One by one, all the regular troops were sent dashing back to Freegate,
galloping for their lives, while Reacher and Katya, Springbuck, Hightower and
Gil held shoulder to shoulder along with Dunstan and Bonesteel, who stoutly
refused to leave. Even Kisst-Haa and his fellows were commanded to go; they
were mighty fighters but would slow the final retreat too much. The Lady
Duskwind was told to go by Gil, with an emphatic bellow; but after hanging back
for a minute, she chose to stay near until the American came with her.

Bonesteel was
met by a far younger man and could no longer find energy to match him. He was
thrown down with a death wound, but lived long enough to see Dunstan, suddenly
come to sanity at this tragedy, slay the man who’d dealt him his last injury.
And when the Berserker tenderly took up the old general to bear him back to the
city, Bonesteel, beyond pain, had just enough time left in his life to wonder
why he’d so mistrusted this man, had never taken time to make him a friend, and
to be sorry for it.

The Princess’
horse whinnied in terror and agony as an arrow found it.
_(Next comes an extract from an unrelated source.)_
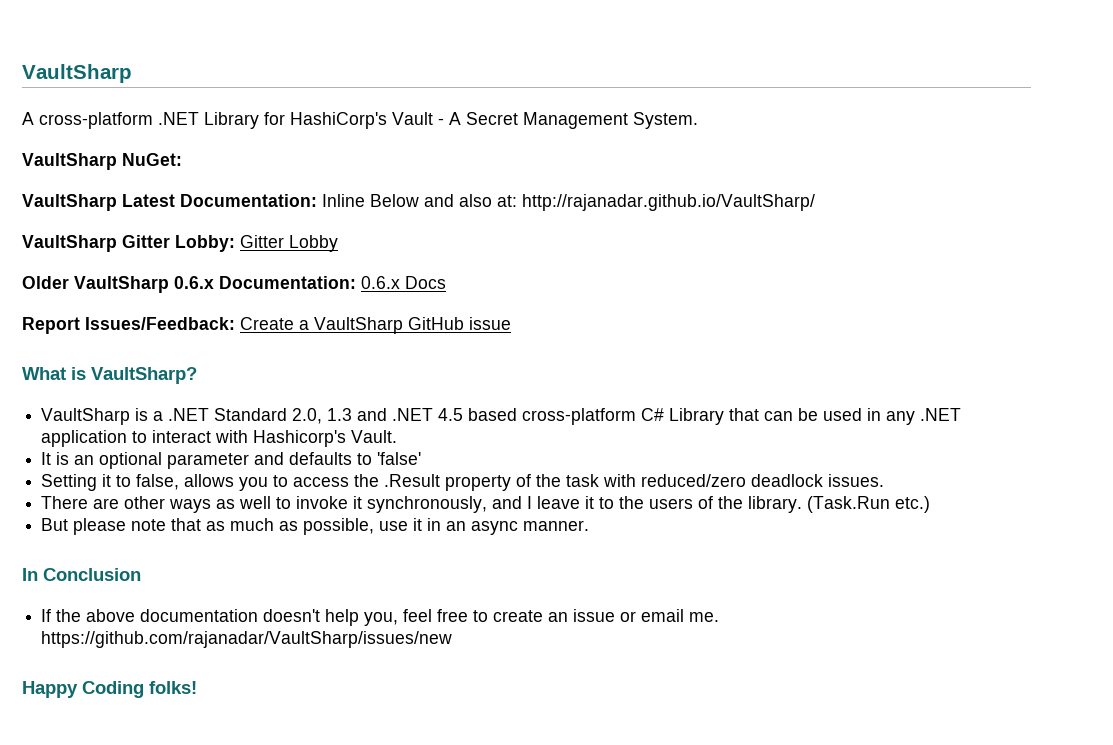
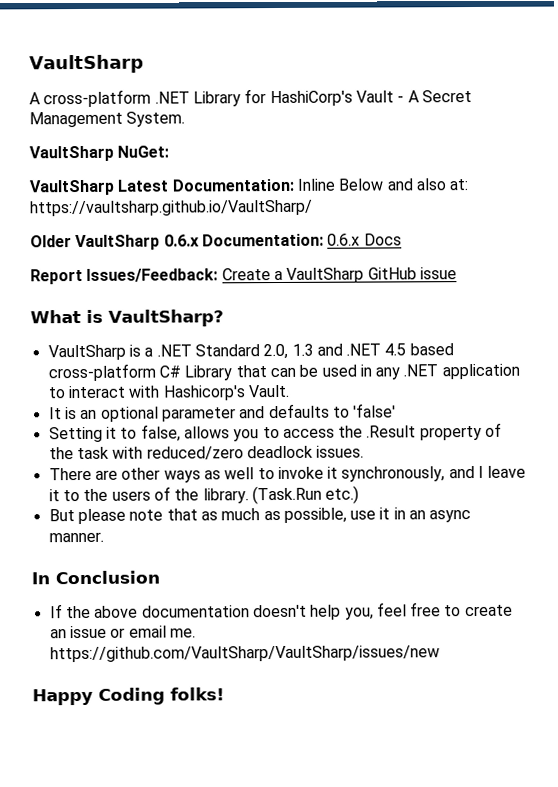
[522,194,815,211] [22,235,338,252] http://rajanadar.github.io/VaultSharp/ // VaultSharp Gitter Lobby: Gitter Lobby -> [30,199,313,217] https://vaultsharp.github.io/VaultSharp/
[41,631,453,648] https://github.com/rajanadar/VaultSharp/issues/new -> [49,645,440,663] https://github.com/VaultSharp/VaultSharp/issues/new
She managed to jump
free as it fell, but wasn’t on her feet long. Hightower leaned over; hooking
one hand around the back of her knife belt, he hauled her across his saddle. He
spurred toward Freegate, hot on the heels of Dunstan, with the Snow Leopardess
objecting in the loudest of voices.

Gil, guns
empty, unleashed a cut. He was trying frantically to defend himself and look
after Duskwind. He turned to tell her again that she must go back, and saw her
features twisted in agony; a toss-dart had sped from the opposing ranks and was
lodged in her side. She began to slump in her saddle.

He screamed in
shock and grief. Catching her as she fell, he held her to him and raced for the
gate.

When Hightower,
Katya, Gil and Duskwind were nearly at the entrance to Freegate, Springbuck
called for Reacher to come and disengaged himself from the press. The King told
him to be off, that he would follow, and the Prince went.

As he raced
back to the city, Springbuck heard gunfire from the gatehouse; Van Duyn, come
too late to ride out but contributing his share. Something bright caught the
Prince’s attention; with a rush of panic he spied Yardiff Bey’s aircraft
hovering off to the right on streamers of red demon-fire.